▸ Task directions
When you reach the line that contains "Khadlaj Shiyaaka Sky" in the data below, start reproducing lines exactly, and stop after the line that contains "total: 9764.99 -> 8728.26".

(Version difference data)
————

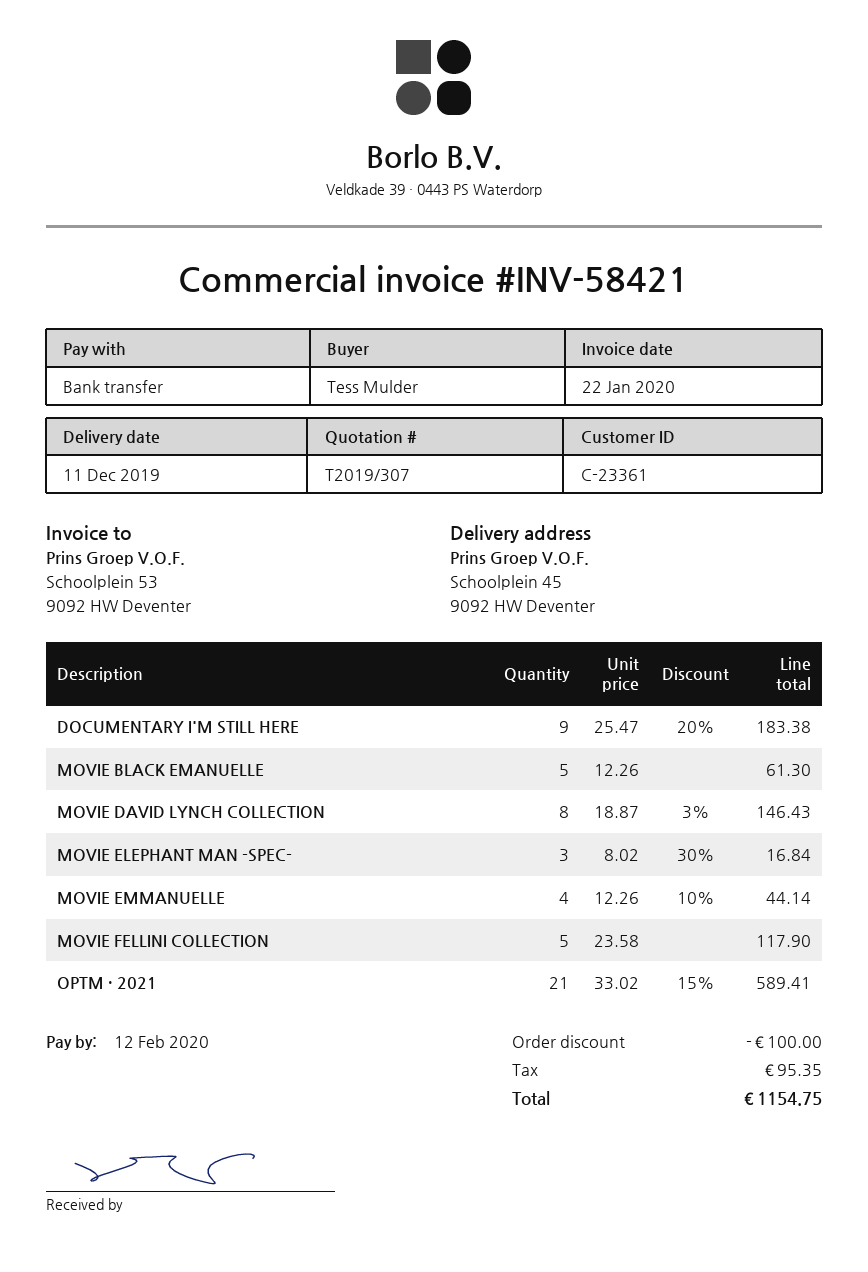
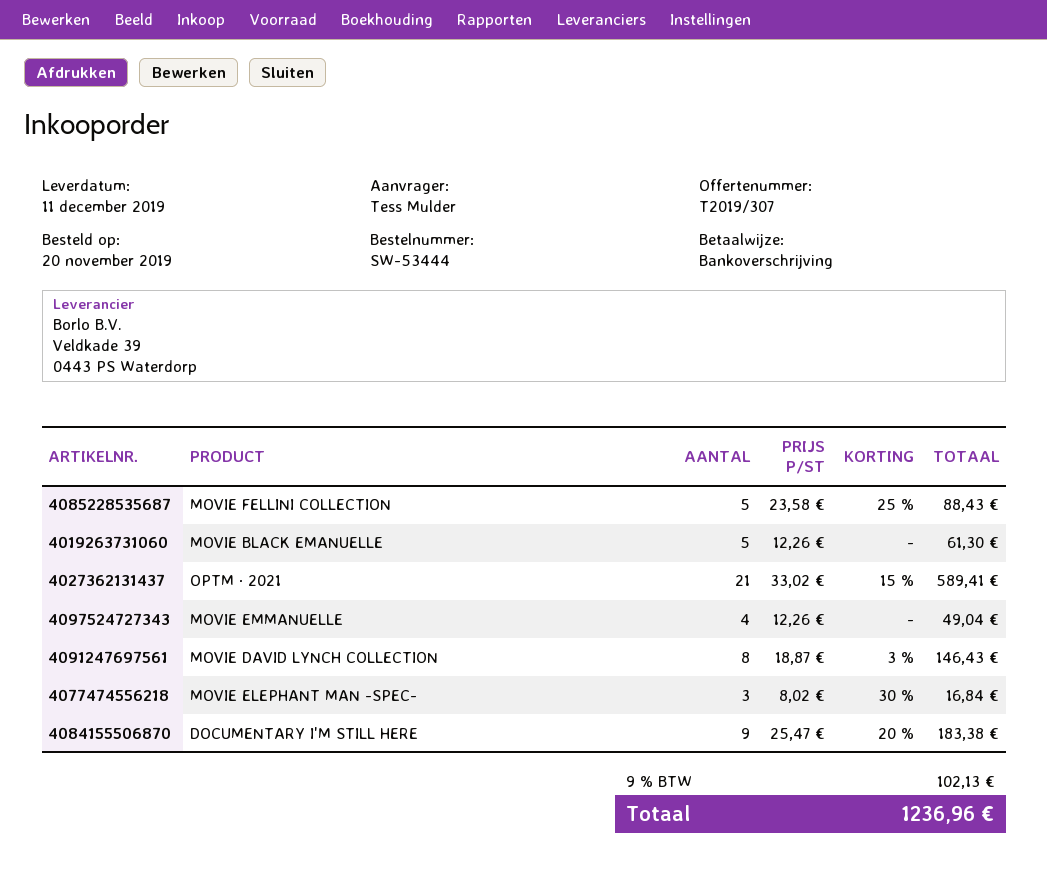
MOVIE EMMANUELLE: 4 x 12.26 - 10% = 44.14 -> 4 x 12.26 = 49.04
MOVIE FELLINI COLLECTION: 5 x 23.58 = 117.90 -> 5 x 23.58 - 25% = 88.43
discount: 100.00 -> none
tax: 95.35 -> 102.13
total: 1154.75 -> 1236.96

————

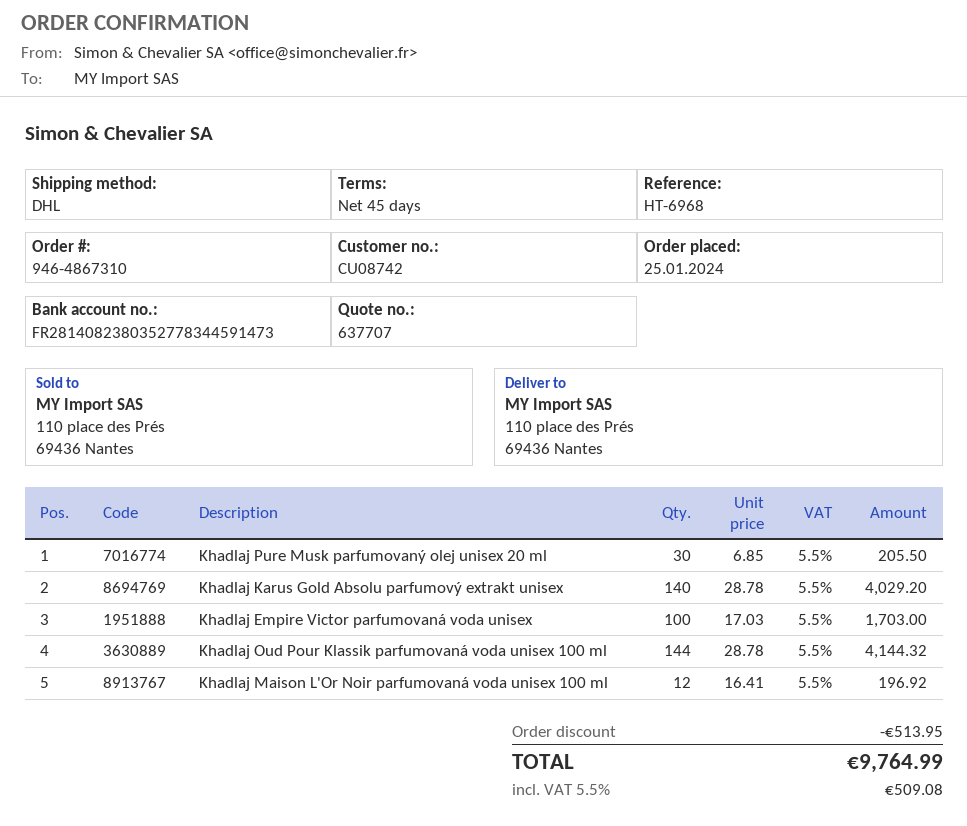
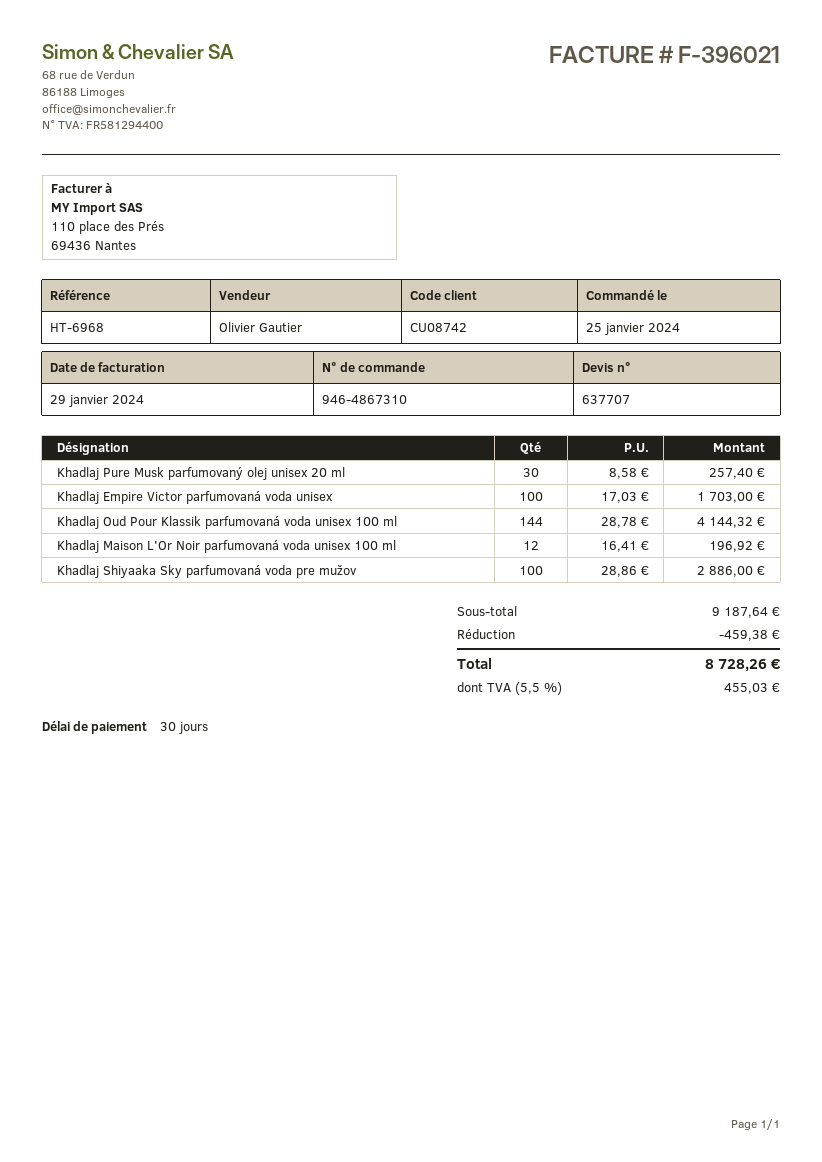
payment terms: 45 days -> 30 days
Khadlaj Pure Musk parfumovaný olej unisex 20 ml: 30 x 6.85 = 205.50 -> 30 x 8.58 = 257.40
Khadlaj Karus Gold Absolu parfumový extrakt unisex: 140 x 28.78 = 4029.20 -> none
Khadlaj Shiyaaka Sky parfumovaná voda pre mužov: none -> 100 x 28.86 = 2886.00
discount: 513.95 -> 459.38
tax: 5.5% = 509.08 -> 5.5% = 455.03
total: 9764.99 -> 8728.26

————

▸ Written response
Khadlaj Shiyaaka Sky parfumovaná voda pre mužov: none -> 100 x 28.86 = 2886.00
discount: 513.95 -> 459.38
tax: 5.5% = 509.08 -> 5.5% = 455.03
total: 9764.99 -> 8728.26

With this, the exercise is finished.